Exercise objective
Data follows below. Repeat exactly the lines between the line holding "width: 52px ->" and the line holding "top: 317px ->", inclusive, and nothing more; drop pictures.

Listed records
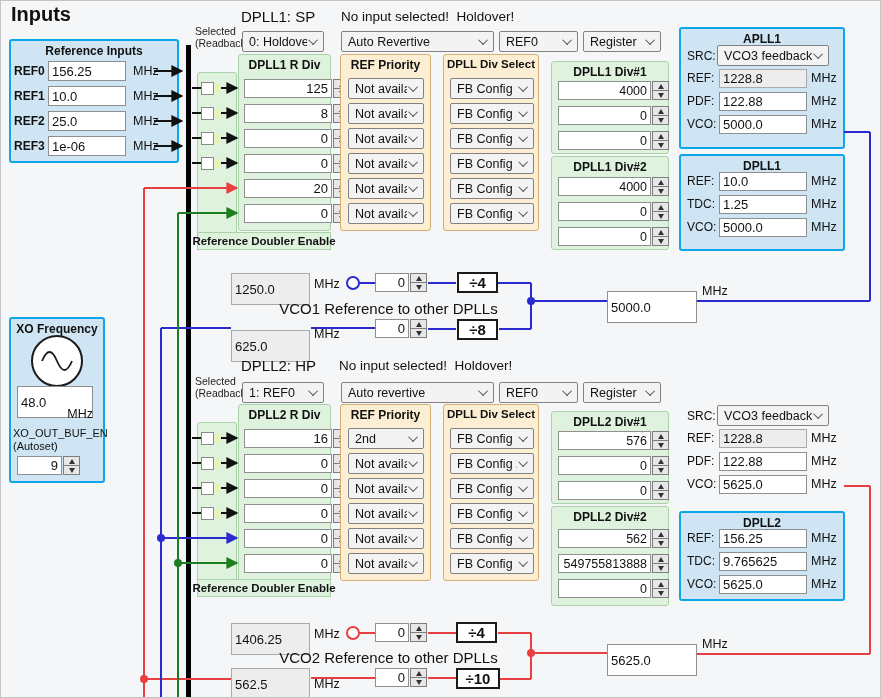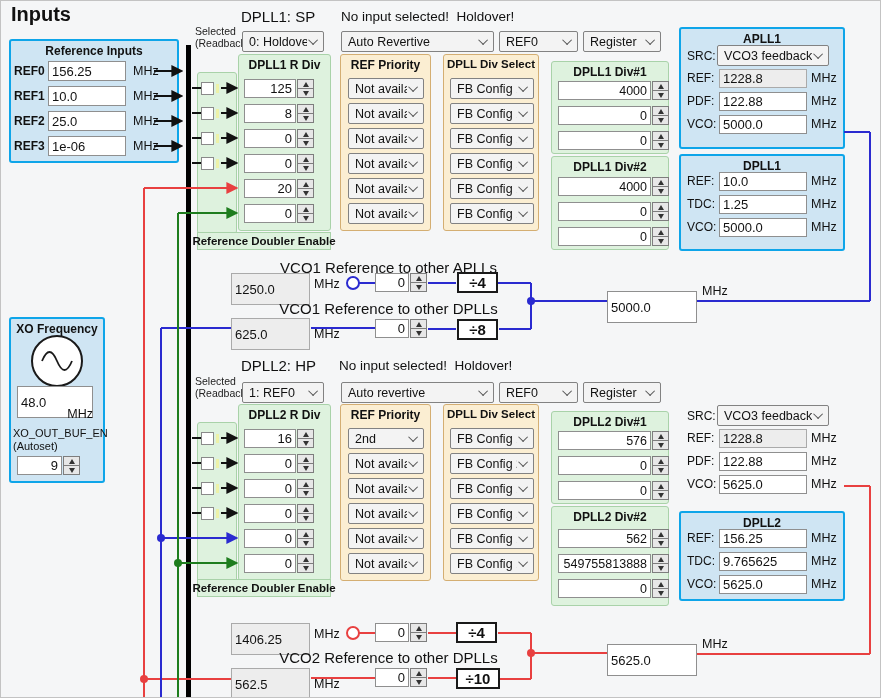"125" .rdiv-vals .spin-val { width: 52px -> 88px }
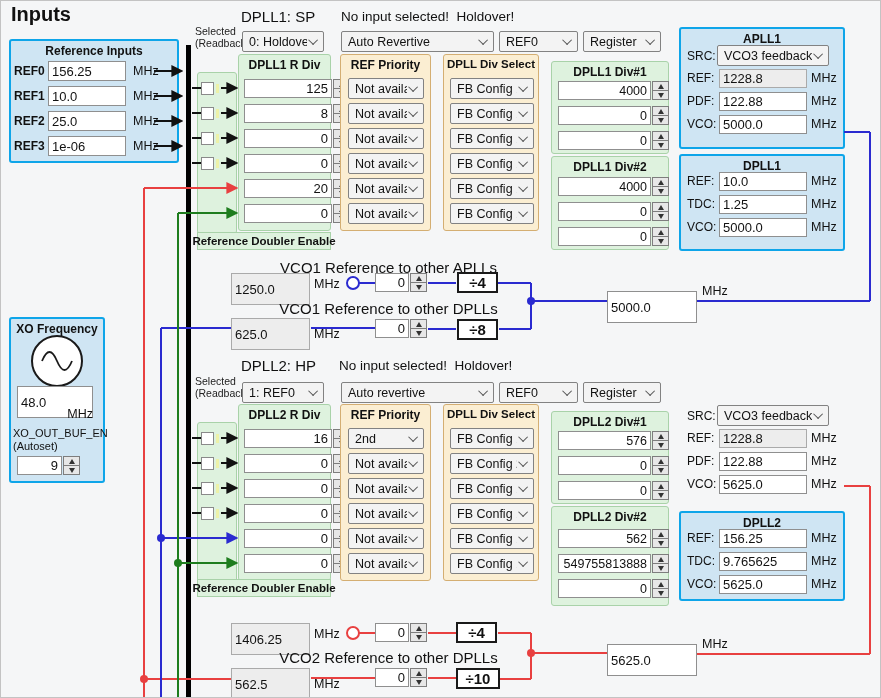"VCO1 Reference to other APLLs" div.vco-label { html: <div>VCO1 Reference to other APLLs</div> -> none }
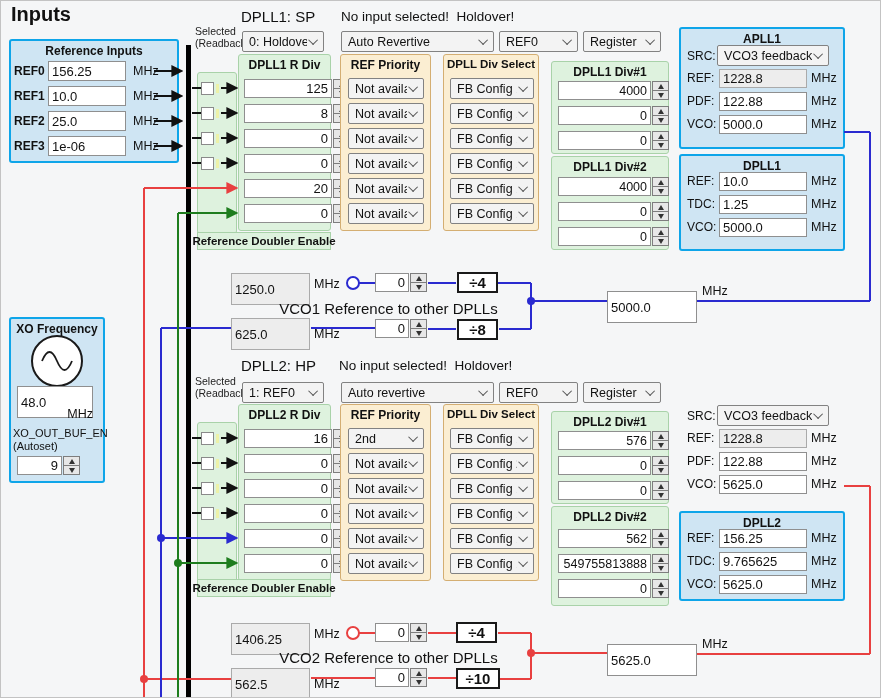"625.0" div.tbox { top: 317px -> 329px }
...
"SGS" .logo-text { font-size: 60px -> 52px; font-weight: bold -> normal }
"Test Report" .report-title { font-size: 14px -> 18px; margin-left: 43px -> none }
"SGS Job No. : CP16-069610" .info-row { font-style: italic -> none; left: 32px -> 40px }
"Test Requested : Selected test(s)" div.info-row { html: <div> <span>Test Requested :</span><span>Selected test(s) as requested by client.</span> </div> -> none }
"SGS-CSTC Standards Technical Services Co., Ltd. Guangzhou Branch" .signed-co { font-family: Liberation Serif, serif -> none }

Answer space
"125" .rdiv-vals .spin-val { width: 52px -> 88px }
"VCO1 Reference to other APLLs" div.vco-label { html: <div>VCO1 Reference to other APLLs</div> -> none }
"625.0" div.tbox { top: 317px -> 329px }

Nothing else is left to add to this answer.